From April to June is when most schools enter revision and then exams. Under systems like the IB graduating students go through a series of exams which are all or nothing. During this time, teachers will monitor the exams, pacing the aisles between students, counting steps and the days until summer break.
When my school started their positive education initiative it meant starting sessions with an optional 5-minute meditation. Supposedly, studies have shown that even this can help improve scores, or at least that was one of the reasons given during our professional development meetings (meetings where adults write things on oversized sticky notes and pretend their collaboratively learning). It was around that time where I moved from the poor students camp to something is really wrong here.
Spend enough time in any profession and you’ll eventually learn where it all went wrong. By wrong, I mean when that profession lost its roots, was hijacked by bureaucracy and crossed the point where the only hope was throwing everything out and starting from scratch.
This point in time where things fall apart is subjective, as are the reasons, but that doesn’t make them any less valid. A thing can be falling apart for years or decades, or in the case of the countries, for centuries. With public education it’s probably pushing towards the century marker, though with the seemingly never ending teacher shortage the wheels to appear to be wobbling more than usual and maybe we’ll get a full breakdown at some point.
Like many professions, the norms within education have waxed and waned. From corporal punishment and strict dress codes to the [self-esteem movement] and anarchist schools and then back again. Well, not all the way back to corporal punishment, but schools have expanded their zero tolerance policies over time to include a wider range of offences. Other schools moved on to things like positive education.
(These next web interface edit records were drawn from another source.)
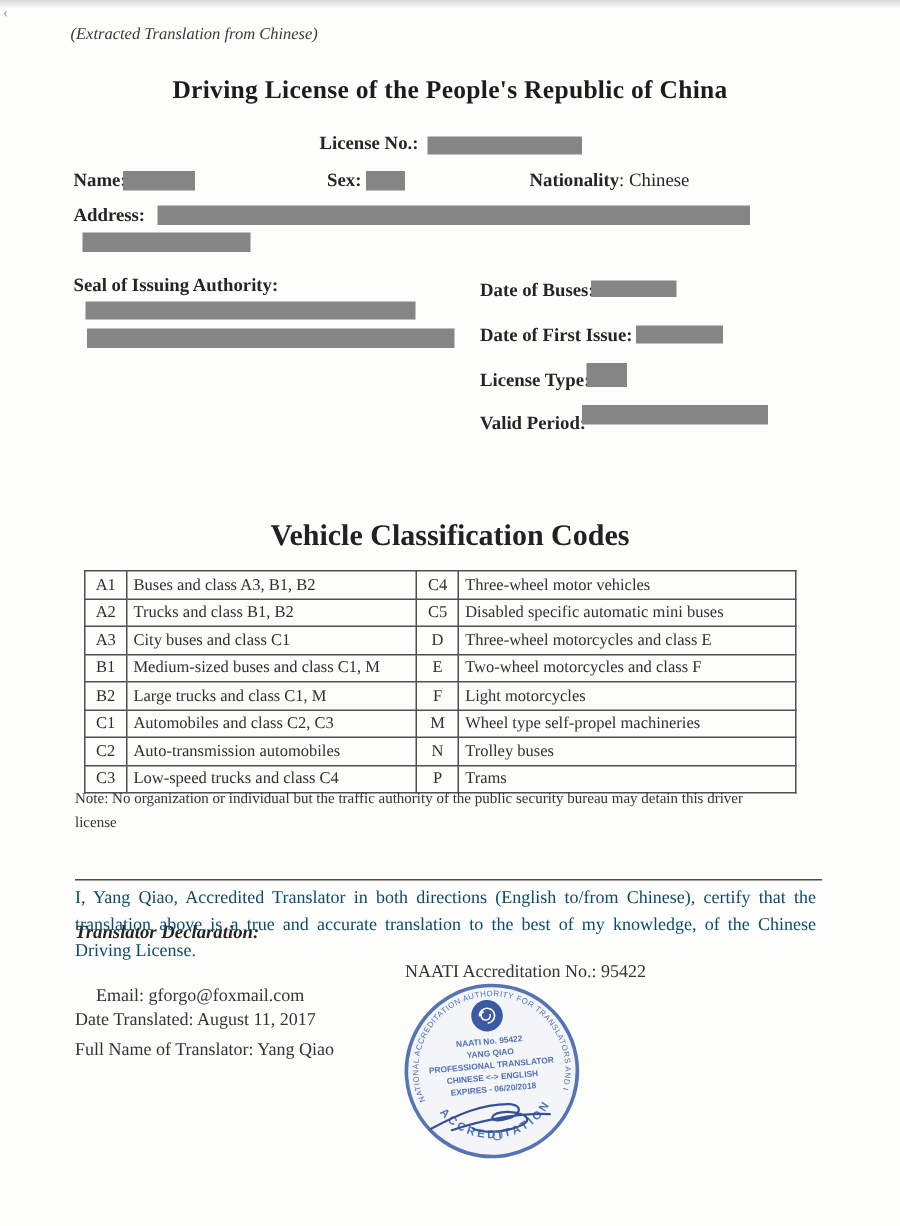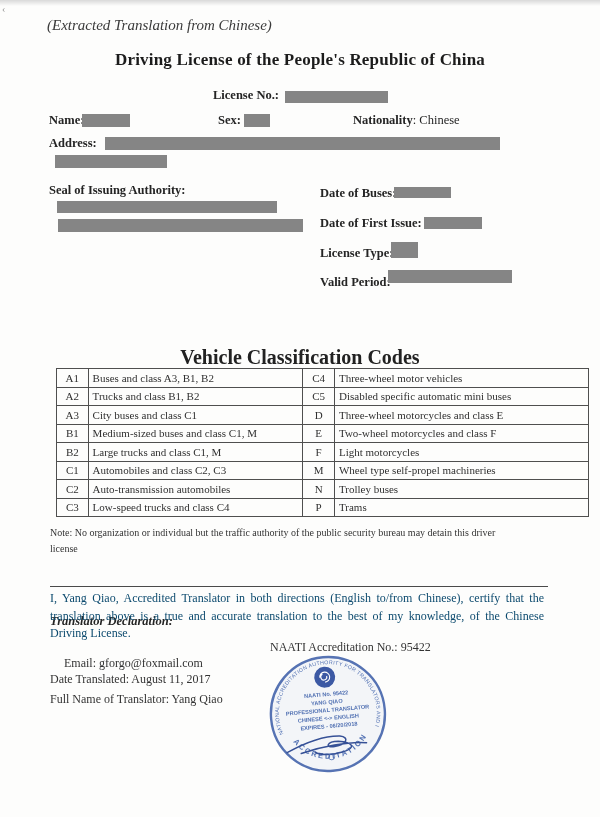--- a/index.html
+++ b/index.html
@@ -15,7 +15,7 @@
   .scan-edge{position:absolute;top:0;left:0;right:0;height:6px;
     background:linear-gradient(#d9d9d9,rgba(217,217,217,0));}
   .scan-mark{position:absolute;left:2px;top:3px;font-size:10px;color:#9a9a9a;}
-  .header-note{position:absolute;left:47px;top:17px;font-style:italic;font-size:15px;color:#3a3a3a;}
+  .header-note{position:absolute;left:47px;top:17px;font-style:italic;font-size:11px;color:#3a3a3a;}
   .doc-title{position:absolute;left:0;right:0;top:50px;text-align:center;
     font-size:17px;font-weight:bold;color:#1c1c1c;letter-spacing:.2px;}
   .lbl{position:absolute;font-size:12.5px;font-weight:bold;white-space:nowrap;color:#252525;}

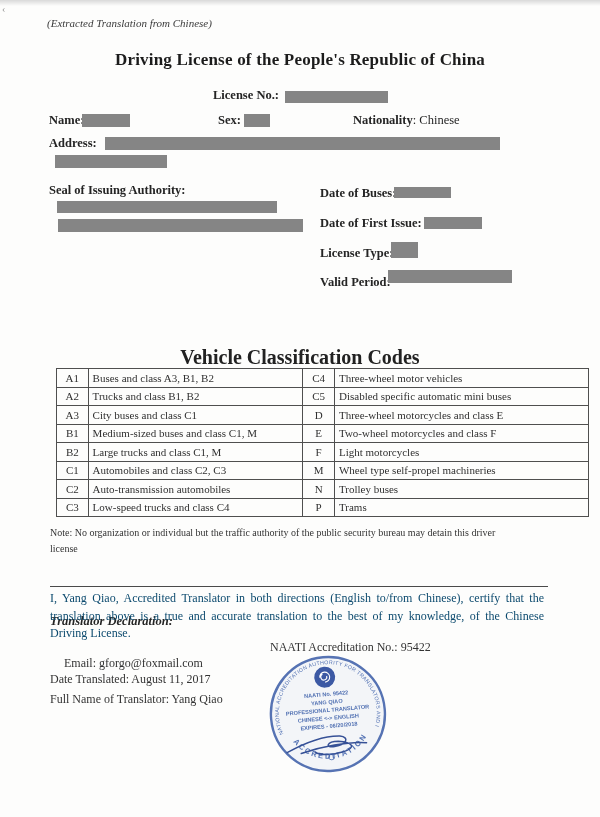--- a/index.html
+++ b/index.html
@@ -23,7 +23,7 @@
   .redact{position:absolute;background:#858585;}
   .section-title{position:absolute;left:0;right:0;top:332px;text-align:center;
     font-size:20px;font-weight:bold;color:#222;margin-top:14px;}
-  table.codes{position:absolute;left:56px;top:368px;width:533px;
+  table.codes{position:absolute;left:56px;top:380px;width:475px;
     border-collapse:collapse;font-size:11px;color:#303030;}
   table.codes td{border:1px solid #4f4f4f;height:17.5px;padding:0 4px;white-space:nowrap;}
   td.code{width:20px;text-align:center;padding:0 2px;}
You might be surprised to find that none of these things have really helped. Things still seem, subjectively speaking, a mess. If I did enough research I’m sure I could back it up with data, but I’d rather speak anecdotally about the last decade and a half I’ve been in the classroom. In particular, I’d like to speak about the Positive Education movement, with which I have first hand experience.
Like all education initiatives, from No Child Left Behind to the much ridiculed D.A.R.E program, Positive Education, purports to solve, or at least ameliorate, a growing problem amongst students, which in this case is their emotional wellbeing.
In and of itself, this sounds like a noble idea, but as with most education initiatives it has suffered from poor implementations, and continued criticism. Even pre-covid students were plenty stressed about school and life in general.
None of this is new, and if you’ve been in education you’ll know that fads like Positive Education come and go. That research supporting its merits will soon be doused by counter studies that show how the earlier results were wrong and how it’s actually the opposite, but don’t worry there’s a new idea emerging which is going to change everything. I’m not interested in this cycle as much as the continued need for one.
Standing in the back of the exam hall as students sat quietly in contemplation, while a teacher guided them through meditation, made me want to tear everything down. Not because I’m against student wellbeing or meditation, but because we keep putting bandaids over the festering wounds of education.
As schools, educators and students, we spend ungodly sums of money to be initiated into the latest techniques on how to effectively teach, make students feel valuable and cared for, and most importantly, because this is the goal of all those efforts, raise those scores. The pressure students are under, from within and without school are causing a rise in suicides, but also, as a teacher, you can see a palatable change.
There is something wrong in education, and it’s not the teachers, students or even the admin. They are the symptom and victims of a system which is continually being tweaked in order to improve whatever metrics are being used to assess the schools. We need a Goodhart’s law for education, as all we’re doing is chasing these numbers.
Students and parents push teachers for better predicted grades, because those help with university admission, and then they ignore actual learning to memorize past mark schemes, because you can reach a decent grade in most classes that way. Teachers teach to the exams, because that’s how they get their results, and the admin looks for any edge they can get (ie. meditate for 5 minutes) to boost overall scores.
Everything is done under the guise of what’s best for the student. Of course, maybe I’m wrong, and this stressful time where we pit students against each other in a Hunger Games like struggle to achieve top marks and get into the limited spots at the best schools is for their own good? If we’re not struggling against our fellow man for the prestige of going to the best university, then what’s the point?